Tweet Sentiment Analysis Using LSTM – AliShafaghi | Digital & Data Driven Marketing Expert

In this project I used a labeled dataset to create model for sentiment analysis of texts given to model.

The dataset contains the text of Donald Trump’s Tweet, the ex-president of united states.

Table of Contents

Steps Of The Text Sentiment Analysis Project

There are 3 main steps in this project:

Text Preprocess
Word Embedding
Training The Model

So, I will explain each step and also will show the code for each section, but if you want to check out the all of the code, I will leave the link of the notebook in Kaggle.

Dataset Link:

https://www.kaggle.com/datasets/albertsavill/all-trumps-twitter-insults-with-sentiment

Notebook Link:

https://www.kaggle.com/code/alishafaghi/trump-s-tweets-sentiment-analysis-using-lstm

Data Exploration

Before anything else, I splitted the data into test and train by ratio of 30% to 70%.
In the beginning I wanted to look at the data carefully so I used the Python Pandas library to check out the data.

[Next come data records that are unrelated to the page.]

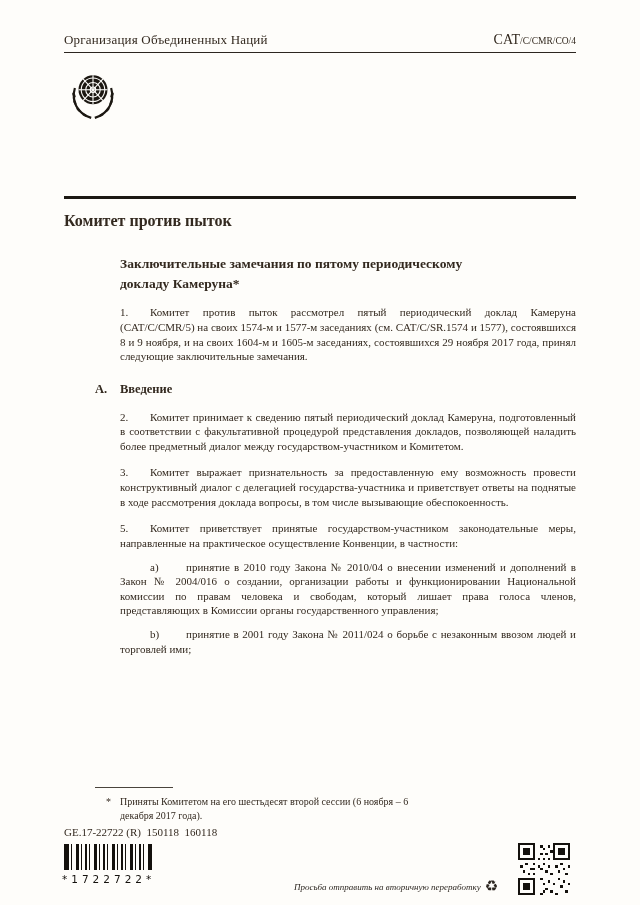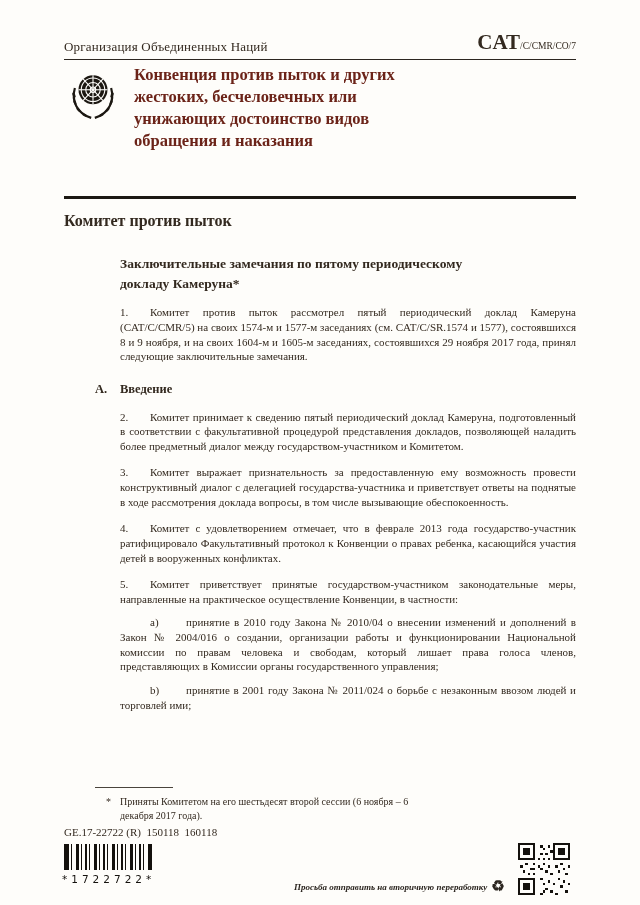--- a/index.html
+++ b/index.html
@@ -10,21 +10,21 @@
     font-family:"Liberation Serif","DejaVu Serif",serif;
     box-shadow:0 0 4px rgba(0,0,0,.3);
   }
 
   
   .header { position:absolute; top:30px; left:64px; width:512px; }
   .header-row { display:flex; justify-content:space-between; align-items:flex-end;
     border-bottom:1.5px solid #2c2620; padding-bottom:4px; }
   .org { font-size:13px; letter-spacing:.2px; }
   .symbol { white-space:nowrap; }
-  .sym-main { font-size:21px;font-weight:bold; }
+  .sym-main { font-size:14px; }
   .sym-suffix { font-size:9.5px; }
 
   
   .masthead { position:absolute; top:64px; left:64px; width:512px; display:flex; }
   .emblem { width:58px; height:62px; flex:none; margin-top:2px; }
   .mast-title { width:292px; margin-left:12px; font-weight:bold; font-size:16.5px;
     line-height:1.33; color:#6b2318; }
   .mast-info { margin-left:auto; width:138px; font-size:10.5px; line-height:1.5;
     color:#5a2a20; padding-top:3px; }
 
@@ -51,33 +51,33 @@
   
   .ge-number { position:absolute; top:826px; left:64px; font-size:11px; }
   .barcode { position:absolute; top:844px; left:64px; width:88px; height:26px;
     border-left:3px solid #14110d; border-right:3px solid #14110d;
     background:repeating-linear-gradient(90deg,#14110d 0 2px,transparent 2px 4px,
       #14110d 4px 5px,transparent 5px 9px,#14110d 9px 12px,transparent 12px 14px,
       #14110d 14px 15px,transparent 15px 18px); }
   .barcode-text { position:absolute; top:873px; left:62px; font-size:10.5px; letter-spacing:4px;
     font-family:"DejaVu Sans","Liberation Sans",sans-serif; color:#14110d; }
   .recycle { position:absolute; top:879px; left:294px; display:flex; align-items:center; gap:4px;
-    font-size:9px; font-weight:bold; font-style:italic; color:#2c2620; }
+    font-size:9px; font-weight:normal; font-style:italic; color:#2c2620; }
   .recycle-icon { font-size:15px; line-height:1; font-style:normal; }
   .qr { position:absolute; top:843px; left:518px; width:52px; height:52px; }
 </style>
 </head>
 <body>
 
 <div class="page">
 
   <div class="header">
     <div class="header-row">
       <div class="org">Организация Объединенных Наций</div>
-      <div class="symbol"><span class="sym-main">CAT</span><span class="sym-suffix">/C/CMR/CO/7</span></div>
+      <div class="symbol"><span class="sym-main">CAT</span><span class="sym-suffix">/C/CMR/CO/4</span></div>
     </div>
   </div>
 
   <div class="masthead">
     <div class="emblem">
       <svg viewBox="0 0 64 64" width="58" height="62" aria-hidden="true">
         <circle cx="32" cy="24" r="16" fill="#1c1812"></circle>
         <g stroke="#fefdfa" stroke-width="1.2" fill="none">
           <circle cx="32" cy="24" r="3"></circle>
           <circle cx="32" cy="24" r="8"></circle>
@@ -96,40 +96,38 @@
           <ellipse cx="12" cy="38" rx="3" ry="1.4" transform="rotate(70 12 38)"></ellipse>
           <ellipse cx="16" cy="46" rx="3" ry="1.4" transform="rotate(45 16 46)"></ellipse>
           <ellipse cx="23" cy="52" rx="3" ry="1.4" transform="rotate(25 23 52)"></ellipse>
           <ellipse cx="53" cy="30" rx="3" ry="1.4" transform="rotate(-62 53 30)"></ellipse>
           <ellipse cx="52" cy="38" rx="3" ry="1.4" transform="rotate(-70 52 38)"></ellipse>
           <ellipse cx="48" cy="46" rx="3" ry="1.4" transform="rotate(-45 48 46)"></ellipse>
           <ellipse cx="41" cy="52" rx="3" ry="1.4" transform="rotate(-25 41 52)"></ellipse>
         </g>
       </svg>
     </div>
-    <div class="mast-title">Конвенция против пыток и других жестоких, бесчеловечных или унижающих достоинство видов обращения и наказания</div>
   </div>
 
   <div class="thick-rule"></div>
 
   <div class="content">
     <div class="committee">Комитет против пыток</div>
 
     <div class="doc-title">Заключительные замечания по пятому периодическому докладу Камеруна*</div>
 
     <p class="para"><span class="pnum">1.</span><span>Комитет против пыток рассмотрел пятый периодический доклад Камеруна (CAT/C/CMR/5) на своих 1574-м и 1577-м заседаниях (см. CAT/C/SR.1574 и 1577), состоявшихся 8 и 9 ноября, и на своих 1604-м и 1605-м заседаниях, состоявшихся 29 ноября 2017 года, принял следующие заключительные замечания.</span></p>
 
     <div class="section-heading"><span class="sec-letter">A.</span><span>Введение</span></div>
 
     <p class="para"><span class="pnum">2.</span><span>Комитет принимает к сведению пятый периодический доклад Камеруна, подготовленный в соответствии с факультативной процедурой представления докладов, позволяющей наладить более предметный диалог между государством-участником и Комитетом.</span></p>
 
     <p class="para"><span class="pnum">3.</span><span>Комитет выражает признательность за предоставленную ему возможность провести конструктивный диалог с делегацией государства-участника и приветствует ответы на поднятые в ходе рассмотрения доклада вопросы, в том числе вызывающие обеспокоенность.</span></p>
 
 
-    <p class="para"><span class="pnum">4.</span><span>Комитет с удовлетворением отмечает, что в феврале 2013 года государство-участник ратифицировало Факультативный протокол к Конвенции о правах ребенка, касающийся участия детей в вооруженных конфликтах.</span></p>
 
     <p class="para"><span class="pnum">5.</span><span>Комитет приветствует принятые государством-участником законодательные меры, направленные на практическое осуществление Конвенции, в частности:</span></p>
 
     <p class="subpara"><span class="snum">a)</span><span>принятие в 2010 году Закона № 2010/04 о внесении изменений и дополнений в Закон № 2004/016 о создании, организации работы и функционировании Национальной комиссии по правам человека и свободам, который лишает права голоса членов, представляющих в Комиссии органы государственного управления;</span></p>
 
     <p class="subpara"><span class="snum">b)</span><span>принятие в 2001 году Закона № 2011/024 о борьбе с незаконным ввозом людей и торговлей ими;</span></p>
   </div>
 
   <div class="footnote-area">
     <div class="fn-rule"></div>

First, I want to see only a few results from the top.

Code:

train= pd.read_csv("../input/trump-tweets/trump-train.csv",encoding='ISO-8859-1')


test= pd.read_csv('../input/trump-tweets/trump-test.csv')

test.head()

So this is the result.

Oouput:

Next, I check out the info of data.

So here is the code and the results of what I checked.

Code:

train.info()

Output:

Code:

test.isnull().any()

Output:

Code:

train.shape

Output:

Code:

test.shape

Output:

Next I wanted to see the count of tweets categorized in each sentiment label.

Code:

sns.set_style("whitegrid")
sns.set(rc={'figure.figsize':(11,4)})
sns.countplot(train['sentiment_label'])

Output:

Text Preprocess

The next step is to preprocess the text and remove and clean it.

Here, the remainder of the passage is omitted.